After three days of talks, chats, drinks and dinners at Jeff Pulver's Video On The Net and VON conferences I've learned as much as I have in years of reading excellent blogs like Paidcontent, Lostremote and Gigaom, and attending lots of lesser conferences. I'm still digesting it all - it's far too much - and expect to post my thoughts as it all settles in the weeks ahead.
First off, some thoughts on net neutrality and live TV:
Multicast is the white elephant in the room of the net-neutrality debate. The debate is currently focused on treating all packets equally and commoditizing quality-of-service, because these ideas are relevant to the VoIP industry. But, as everyone seems to agree, the big game is television. There multicast is crucial, as it is the only mechanism that can allow anyone to broadcast live to millions of living rooms. (Peer-to-peer streaming may change that, but it's still nascent).

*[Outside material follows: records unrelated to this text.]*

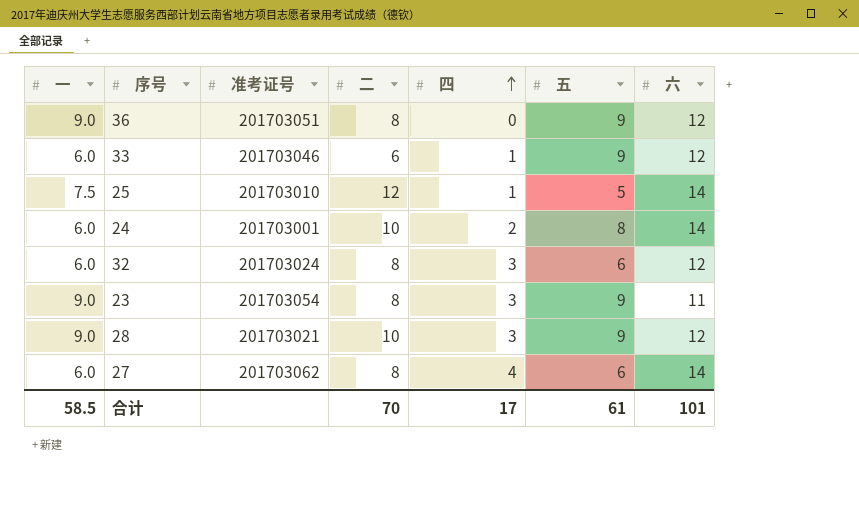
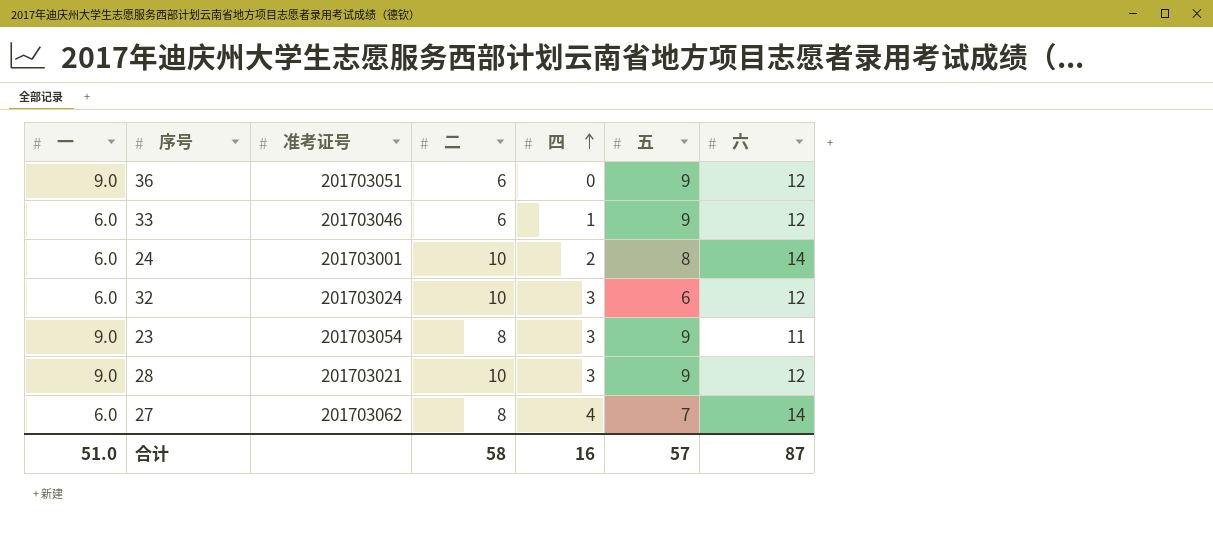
row 25: 7.5 | 201703010 | 12 | 1 | 5 | 14 -> none
36 | 二: 8 -> 6
32 | 二: 8 -> 10
27 | 五: 6 -> 7
合计 | 一: 58.5 -> 51.0
合计 | 二: 70 -> 58
合计 | 四: 17 -> 16
合计 | 五: 61 -> 57
合计 | 六: 101 -> 87

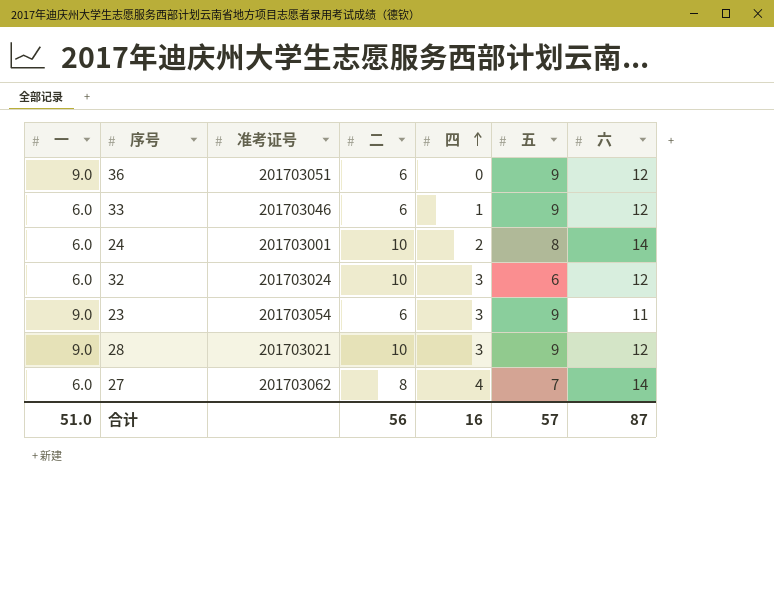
23 | 二: 8 -> 6
合计 | 二: 58 -> 56

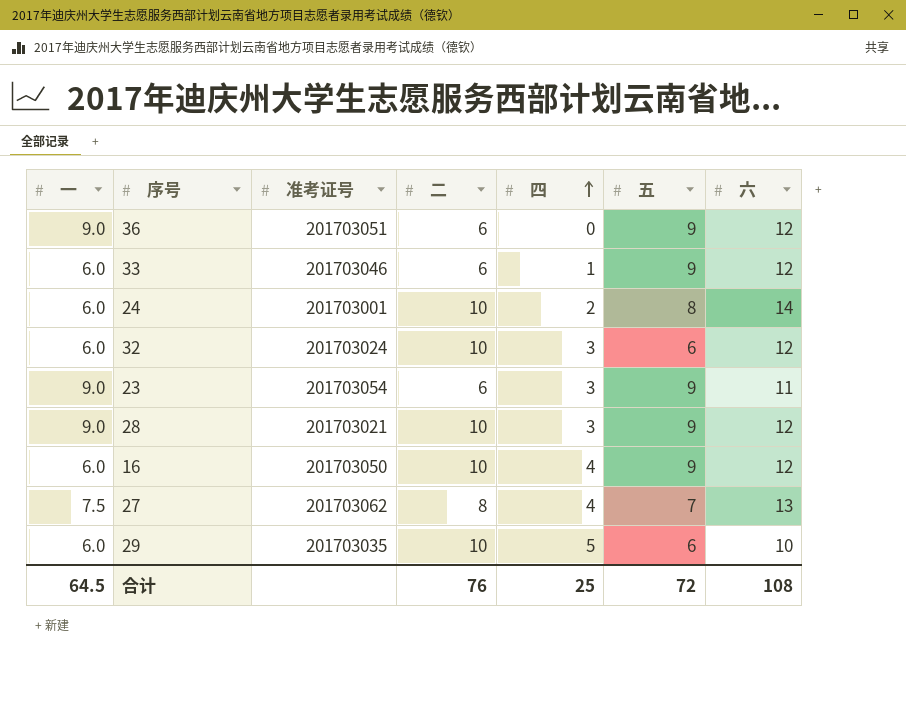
row 16: none -> 6.0 | 201703050 | 10 | 4 | 9 | 12
27 | 一: 6.0 -> 7.5
27 | 六: 14 -> 13
row 29: none -> 6.0 | 201703035 | 10 | 5 | 6 | 10
合计 | 一: 51.0 -> 64.5
合计 | 二: 56 -> 76
合计 | 四: 16 -> 25
合计 | 五: 57 -> 72
合计 | 六: 87 -> 108

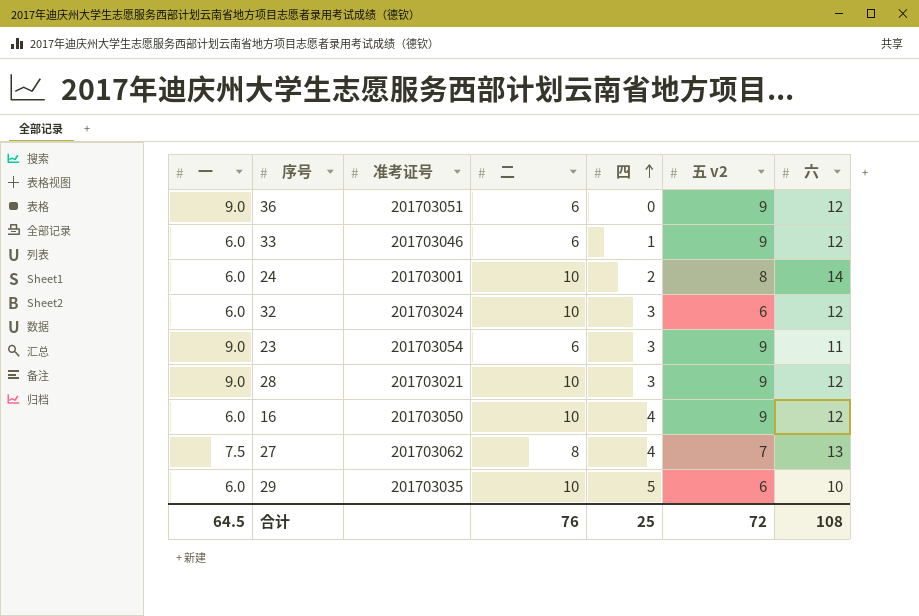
column name: 五 -> 五 v2

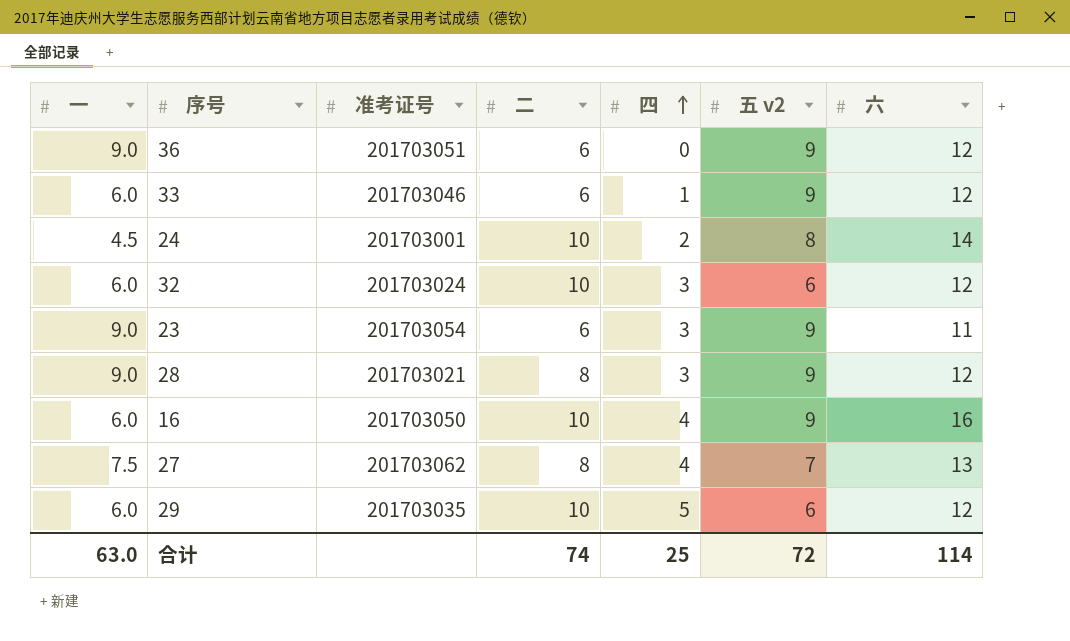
24 | 一: 6.0 -> 4.5
28 | 二: 10 -> 8
16 | 六: 12 -> 16
29 | 六: 10 -> 12
合计 | 一: 64.5 -> 63.0
合计 | 二: 76 -> 74
合计 | 六: 108 -> 114

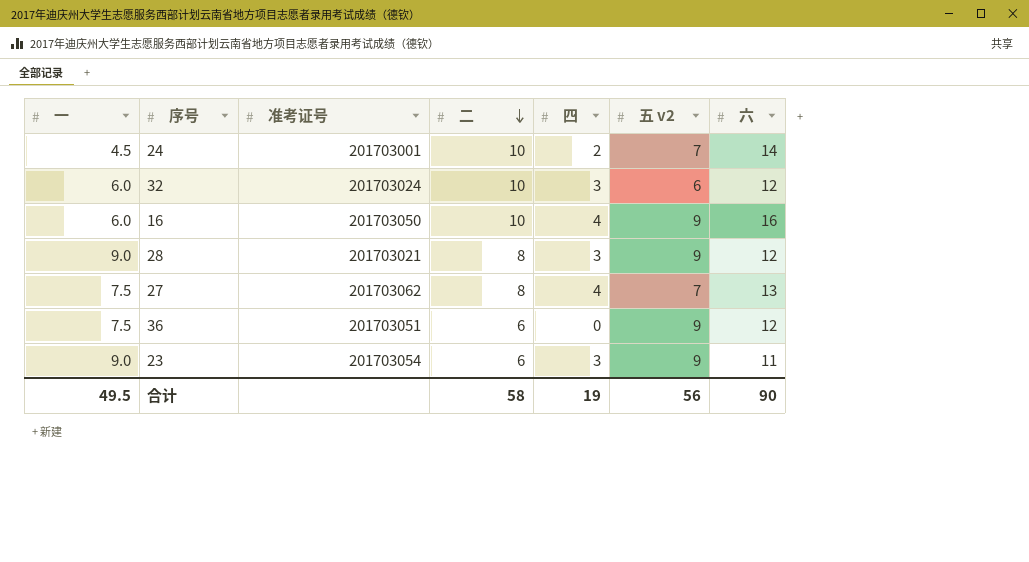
row order: 四 ascending -> 二 descending
row 33: 6.0 | 201703046 | 6 | 1 | 9 | 12 -> none
row 29: 6.0 | 201703035 | 10 | 5 | 6 | 12 -> none
24 | 五 v2: 8 -> 7
36 | 一: 9.0 -> 7.5
合计 | 一: 63.0 -> 49.5
合计 | 二: 74 -> 58
合计 | 四: 25 -> 19
合计 | 五 v2: 72 -> 56
合计 | 六: 114 -> 90

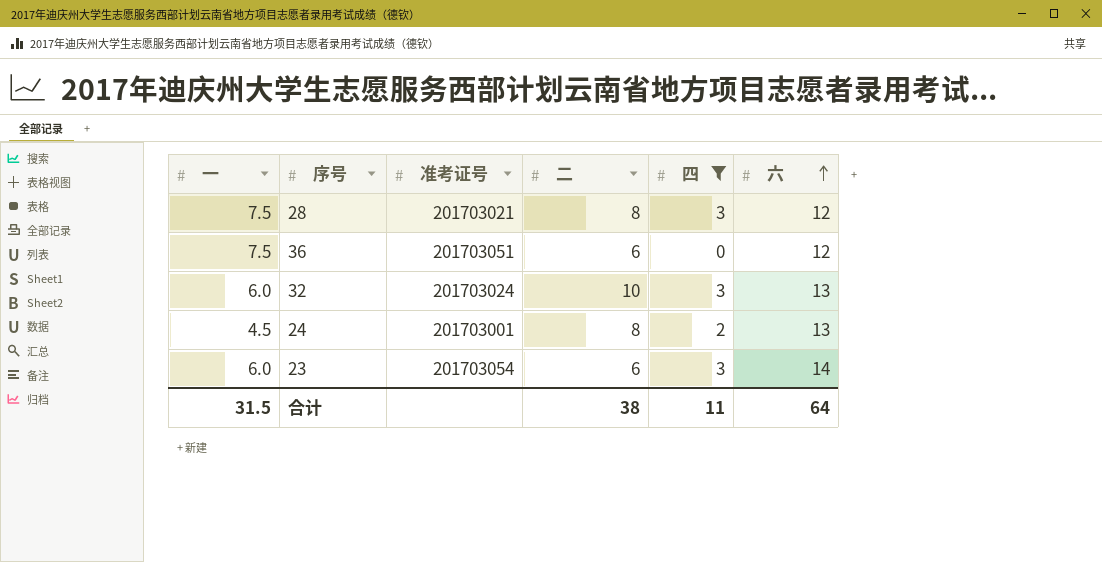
filter: none -> 四 != 4
row order: 二 descending -> 六 ascending
column 五 v2 | position: 6 -> none
28 | 一: 9.0 -> 7.5
32 | 六: 12 -> 13
24 | 二: 10 -> 8
24 | 六: 14 -> 13
23 | 一: 9.0 -> 6.0
23 | 六: 11 -> 14
合计 | 一: 49.5 -> 31.5
合计 | 二: 58 -> 38
合计 | 四: 19 -> 11
合计 | 六: 90 -> 64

Making multicast a commodity is an entirely different proposition to net-neutrality in the more limited sense of non-discrimination and quality-of-service. Unlike the other two, multicast has neven been sold as a service in the open internet.
Live TV will always be in demand: genres such as sports and breaking news will always command a mass audience.
For as long as the means of distributing live TV remain limited, their operators will play a key role, because live TV is the promotional vehicle par excellence. The more audiences fragment into zillions of on-demand options, the more priceless those few moments of massively shared viewership will become: lots of eyeballs looking at the same thing at the same time, in the same mood.
If all of this is right, then linear, live TV channels will one day only carry live formats and promotions of on-demand, recorded content (and live content will itself also play this role). Recorded content will be available to anyone who wants it, whenever and wherever, and on this carriers will be disintermediated. But, as I've always argued, the key is how desires are formed; and linear TV will continue to play a key role in this for a long time.